- **Work instructions**
Which of the lines below contain the string "cell"? Pull each one out of the data.

=== Begin Enclosure ===

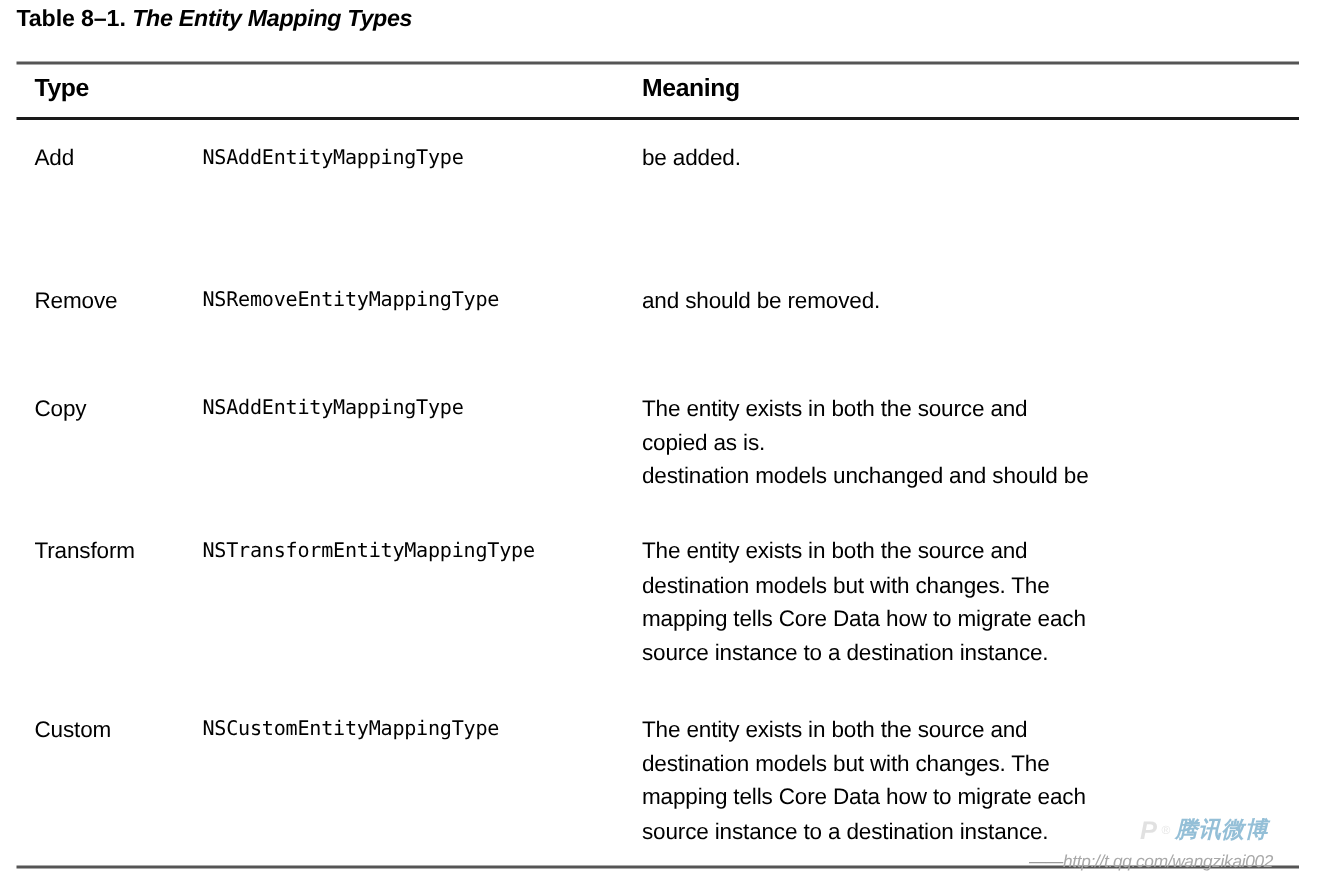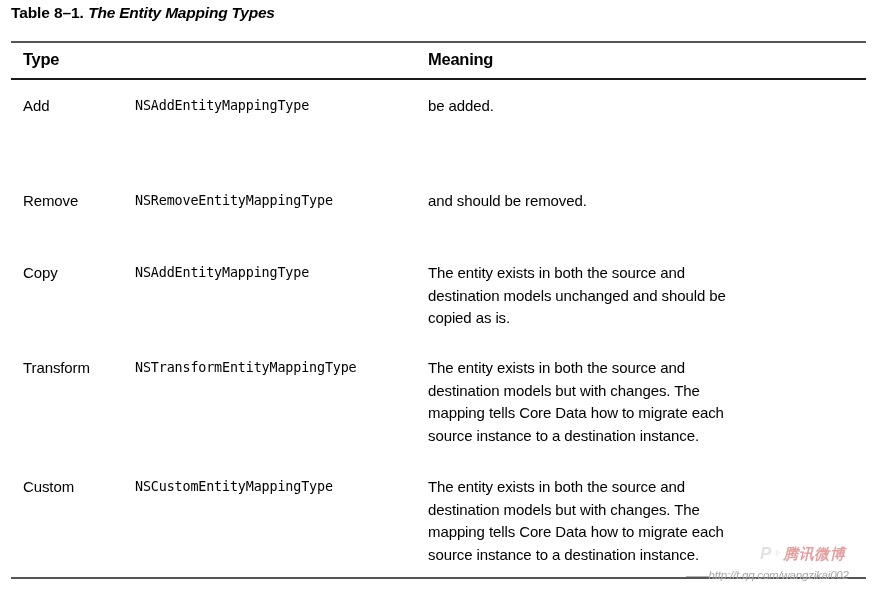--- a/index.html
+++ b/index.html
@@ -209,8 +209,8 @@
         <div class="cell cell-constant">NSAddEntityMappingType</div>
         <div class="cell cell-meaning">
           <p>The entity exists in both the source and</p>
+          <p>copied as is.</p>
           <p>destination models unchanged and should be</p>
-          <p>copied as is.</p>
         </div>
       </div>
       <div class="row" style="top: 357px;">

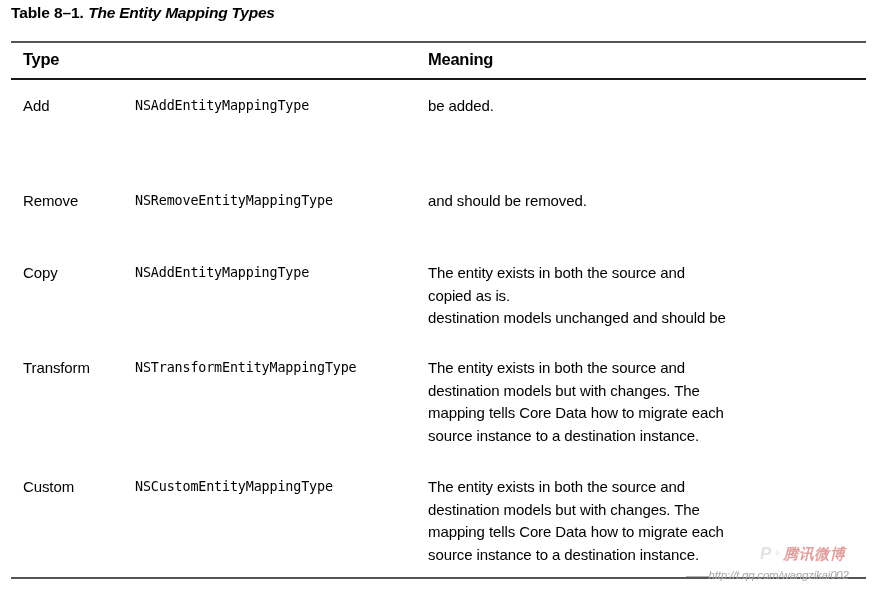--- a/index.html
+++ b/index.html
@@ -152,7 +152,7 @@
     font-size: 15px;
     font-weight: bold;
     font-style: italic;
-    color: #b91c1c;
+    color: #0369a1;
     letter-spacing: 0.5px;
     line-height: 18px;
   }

=== End Enclosure ===
=== Begin Enclosure ===

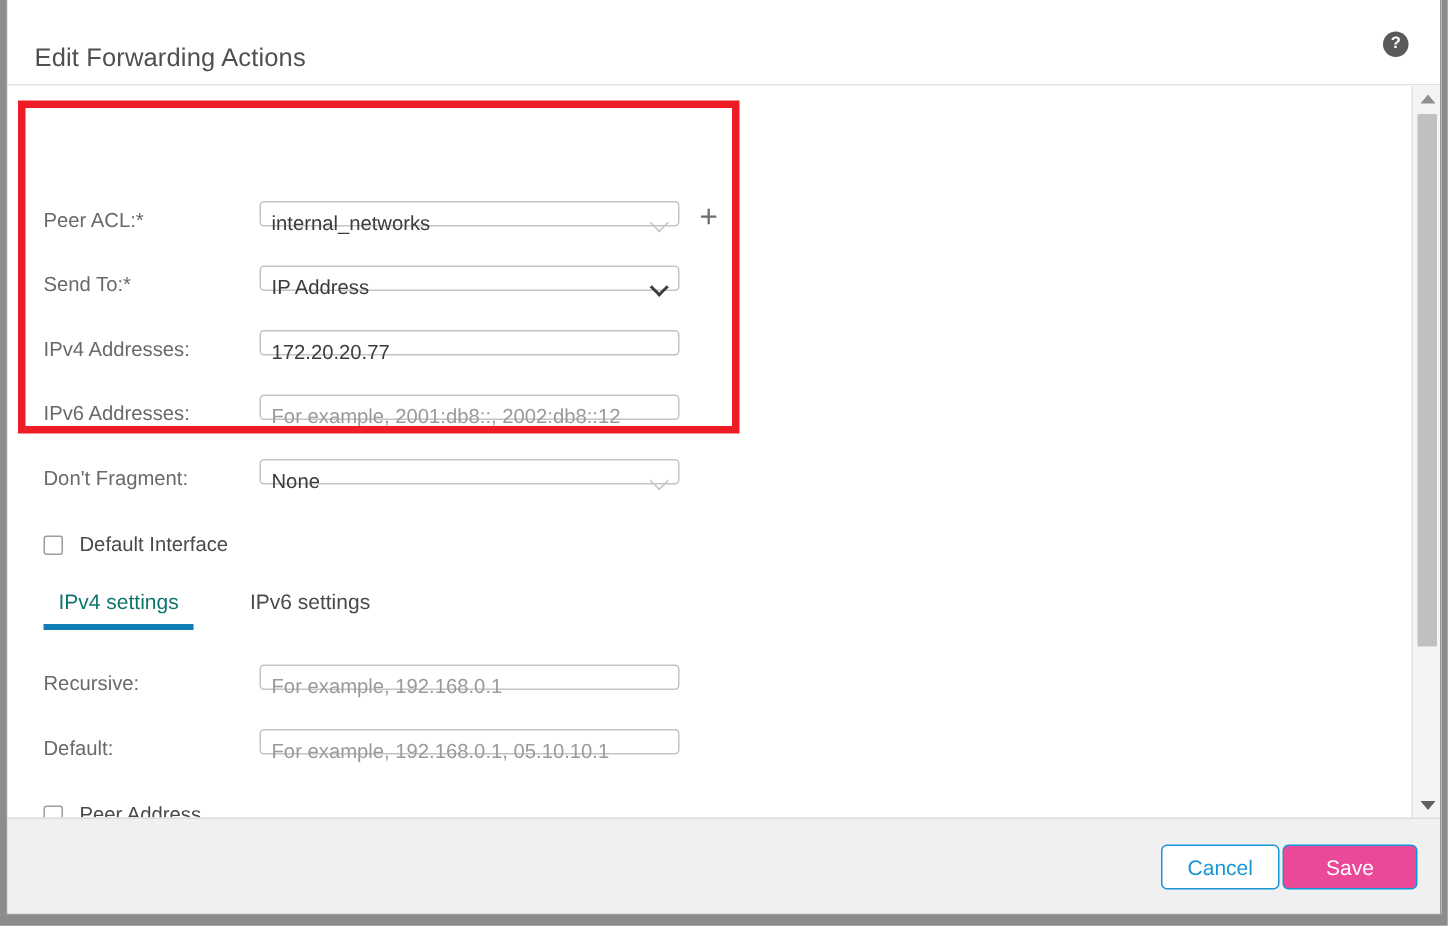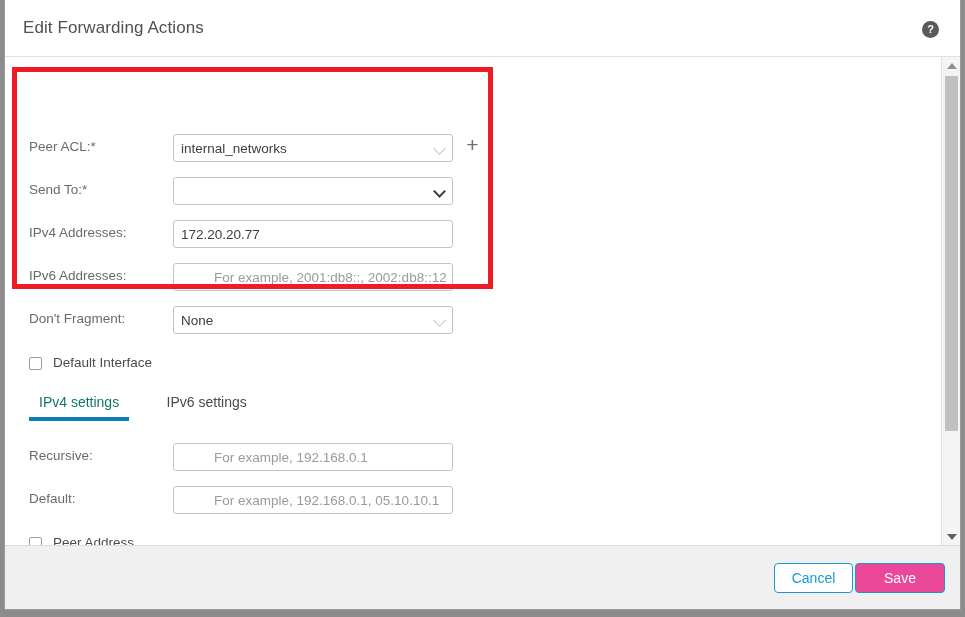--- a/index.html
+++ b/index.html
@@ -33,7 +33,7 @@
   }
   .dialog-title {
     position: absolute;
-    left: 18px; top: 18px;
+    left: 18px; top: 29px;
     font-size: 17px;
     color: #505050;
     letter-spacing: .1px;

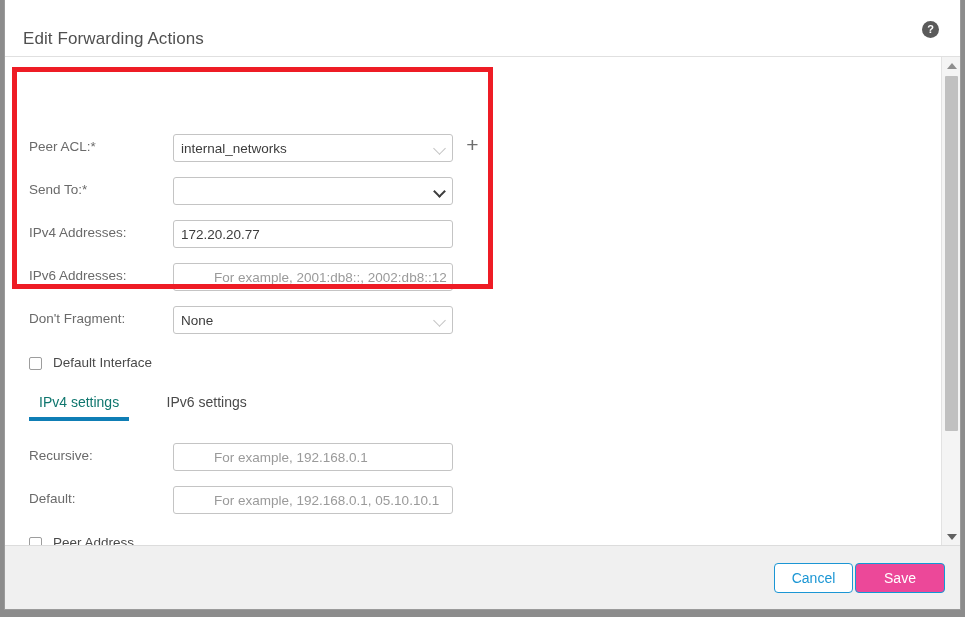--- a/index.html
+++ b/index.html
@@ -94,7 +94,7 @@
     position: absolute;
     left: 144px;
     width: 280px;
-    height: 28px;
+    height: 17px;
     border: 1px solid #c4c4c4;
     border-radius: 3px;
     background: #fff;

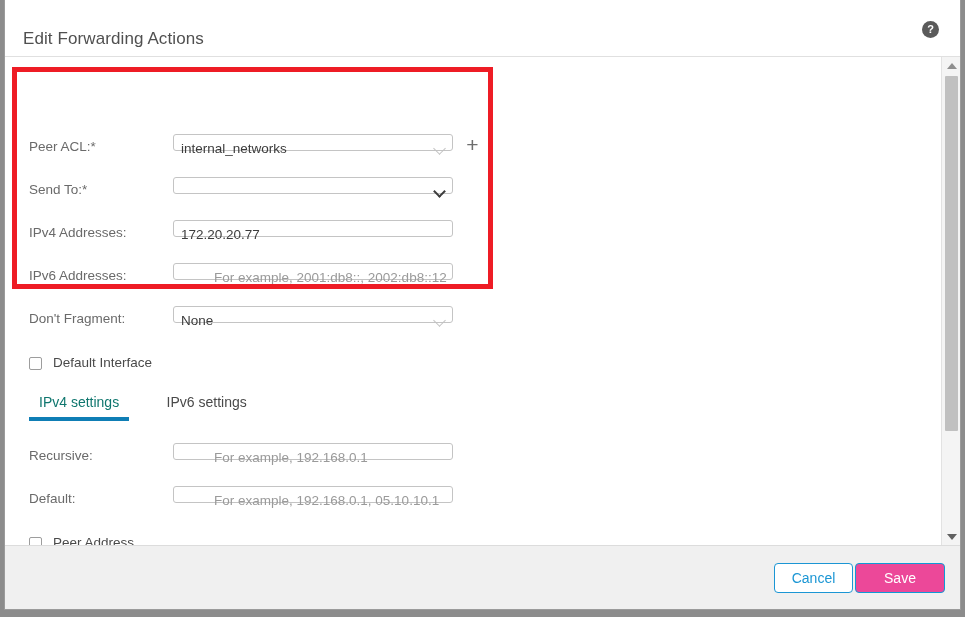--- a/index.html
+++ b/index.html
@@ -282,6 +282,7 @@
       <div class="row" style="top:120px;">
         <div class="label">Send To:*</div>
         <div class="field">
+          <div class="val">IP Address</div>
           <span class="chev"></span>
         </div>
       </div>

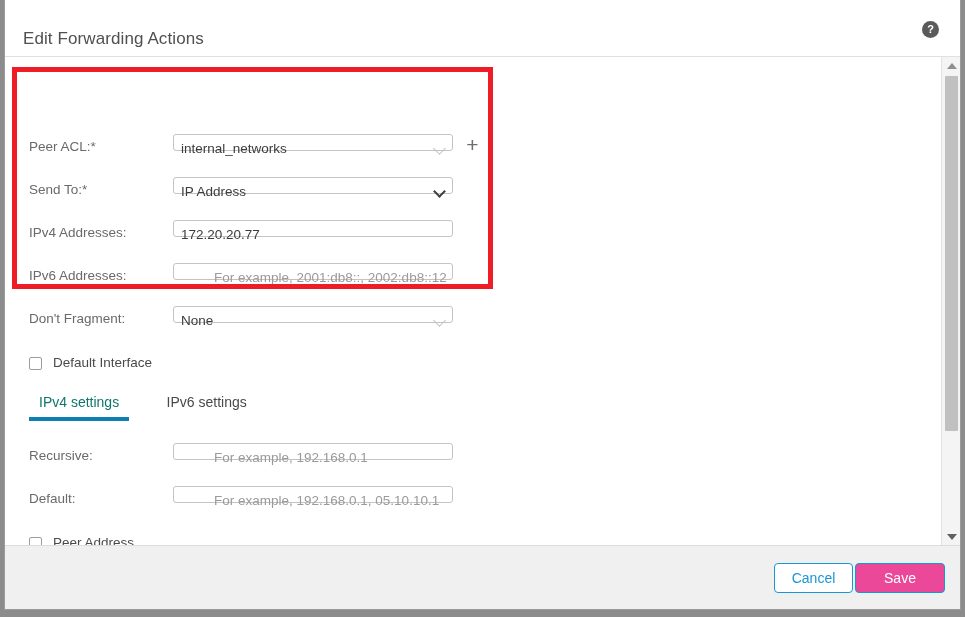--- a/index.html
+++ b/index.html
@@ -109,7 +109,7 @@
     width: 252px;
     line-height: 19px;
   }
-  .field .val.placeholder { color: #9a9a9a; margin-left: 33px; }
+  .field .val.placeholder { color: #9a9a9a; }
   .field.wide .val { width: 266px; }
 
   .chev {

=== End Enclosure ===

- **Answer for the task**
         <div class="cell cell-constant">NSAddEntityMappingType</div>
         <div class="cell cell-meaning">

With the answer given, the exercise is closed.